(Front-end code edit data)
────────────────

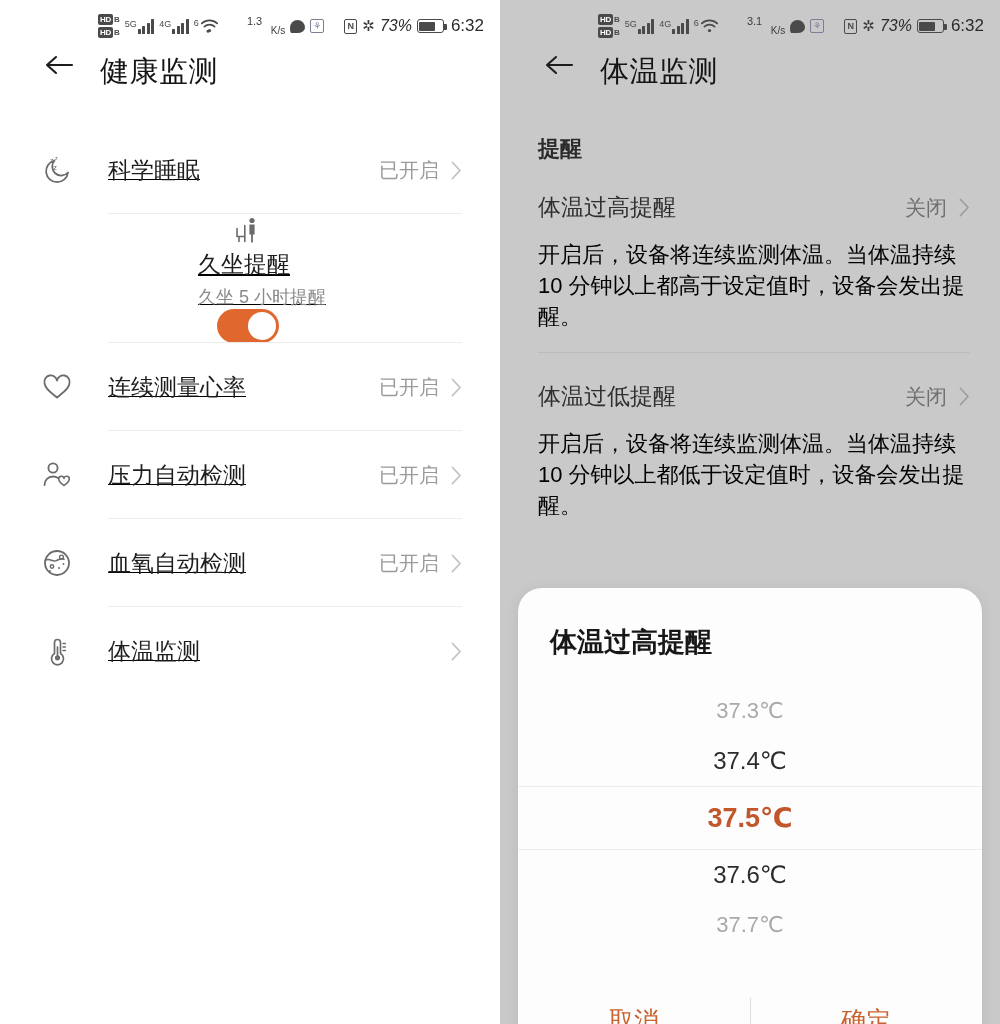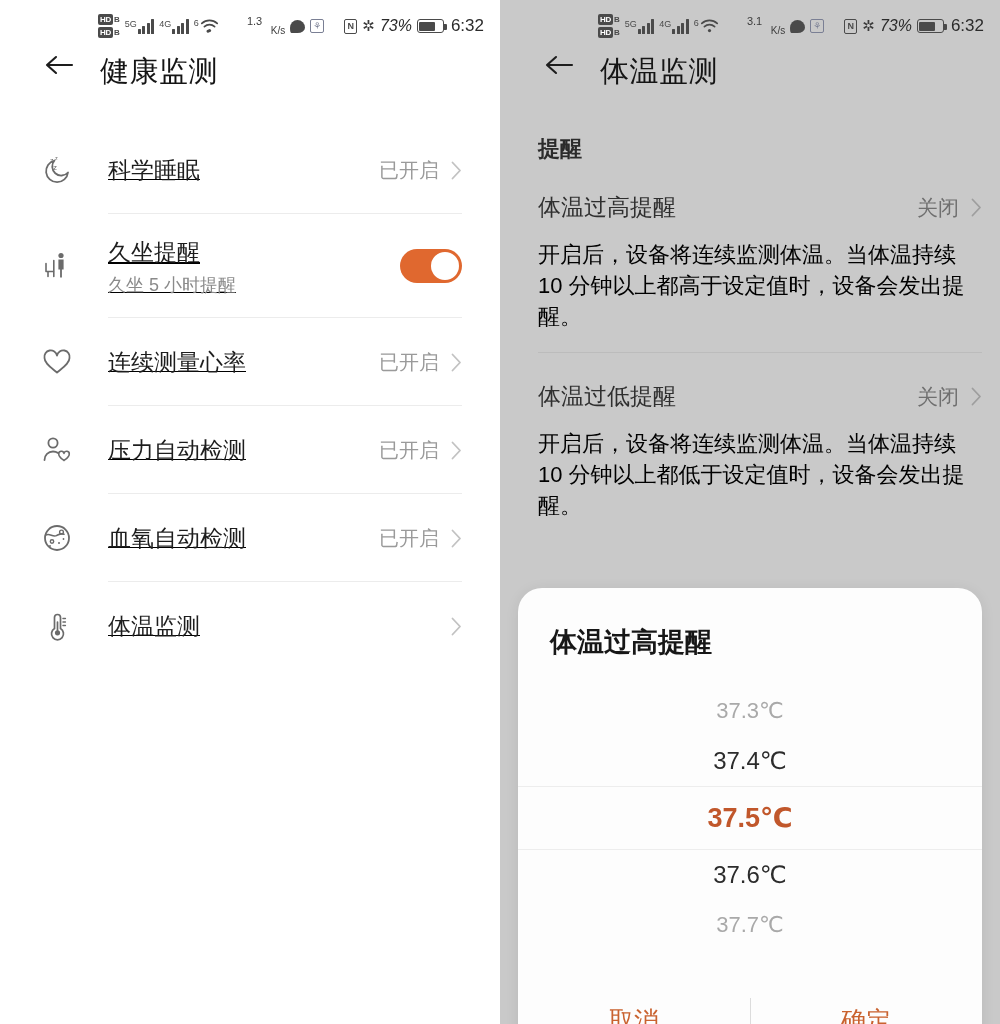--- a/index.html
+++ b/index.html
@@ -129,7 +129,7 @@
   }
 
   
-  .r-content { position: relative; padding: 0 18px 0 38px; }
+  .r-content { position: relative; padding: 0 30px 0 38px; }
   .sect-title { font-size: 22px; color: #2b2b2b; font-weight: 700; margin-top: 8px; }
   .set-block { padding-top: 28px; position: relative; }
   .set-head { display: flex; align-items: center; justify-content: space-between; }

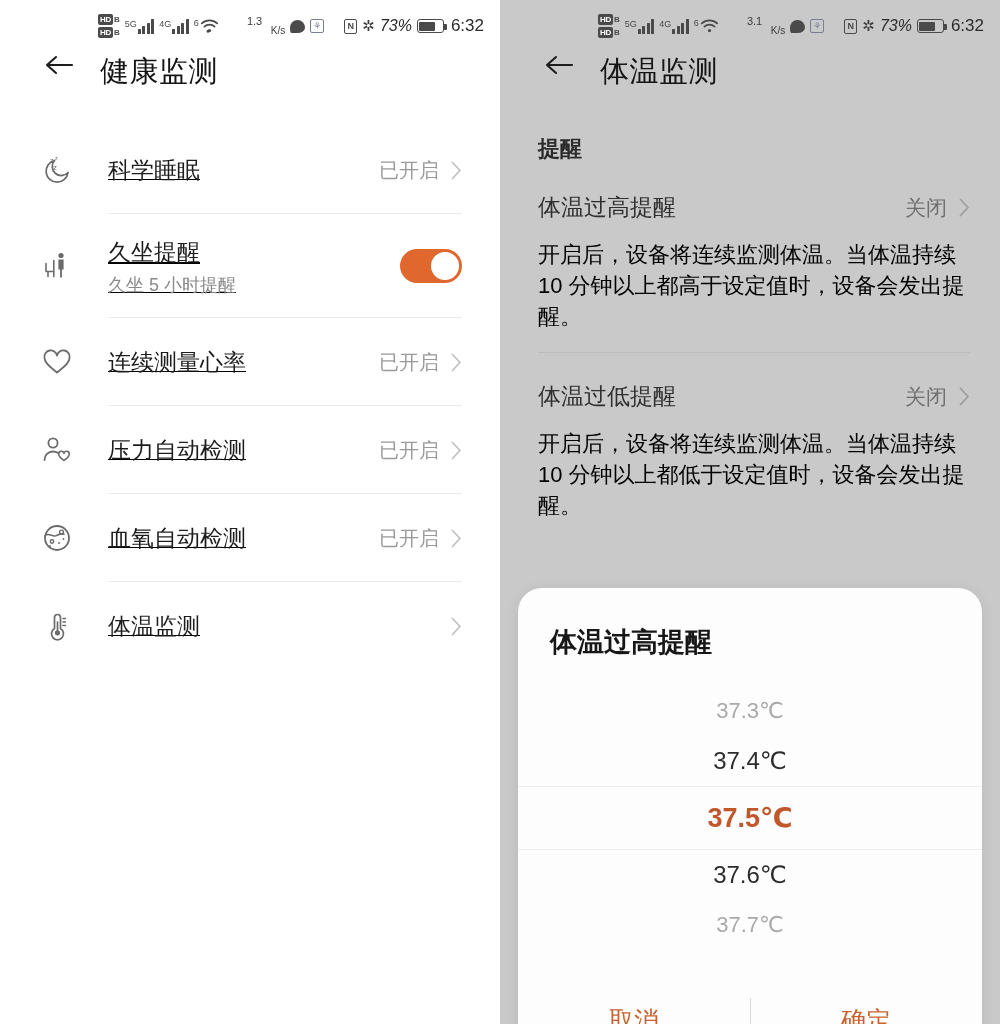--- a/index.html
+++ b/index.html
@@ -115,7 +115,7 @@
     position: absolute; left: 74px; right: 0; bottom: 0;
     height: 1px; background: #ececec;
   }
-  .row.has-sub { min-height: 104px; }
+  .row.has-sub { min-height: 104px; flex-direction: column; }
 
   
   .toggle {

────────────────

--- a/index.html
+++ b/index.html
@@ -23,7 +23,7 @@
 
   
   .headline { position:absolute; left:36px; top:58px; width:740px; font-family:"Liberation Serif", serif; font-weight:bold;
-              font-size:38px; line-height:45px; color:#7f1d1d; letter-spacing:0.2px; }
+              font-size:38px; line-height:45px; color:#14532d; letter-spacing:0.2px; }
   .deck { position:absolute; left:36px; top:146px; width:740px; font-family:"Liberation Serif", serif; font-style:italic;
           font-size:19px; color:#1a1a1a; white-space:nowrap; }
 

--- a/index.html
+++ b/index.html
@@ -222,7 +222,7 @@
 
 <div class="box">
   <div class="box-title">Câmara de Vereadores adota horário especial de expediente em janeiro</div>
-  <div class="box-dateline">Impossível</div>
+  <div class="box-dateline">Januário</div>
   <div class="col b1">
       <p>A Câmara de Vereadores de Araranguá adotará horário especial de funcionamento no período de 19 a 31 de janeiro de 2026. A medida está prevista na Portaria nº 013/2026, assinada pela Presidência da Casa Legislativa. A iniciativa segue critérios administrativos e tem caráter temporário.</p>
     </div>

────────────────

▶ **Exercise brief**
Within the records above, count the lines that contain "spacing" and give only that number.

▶ **Expected answer**
2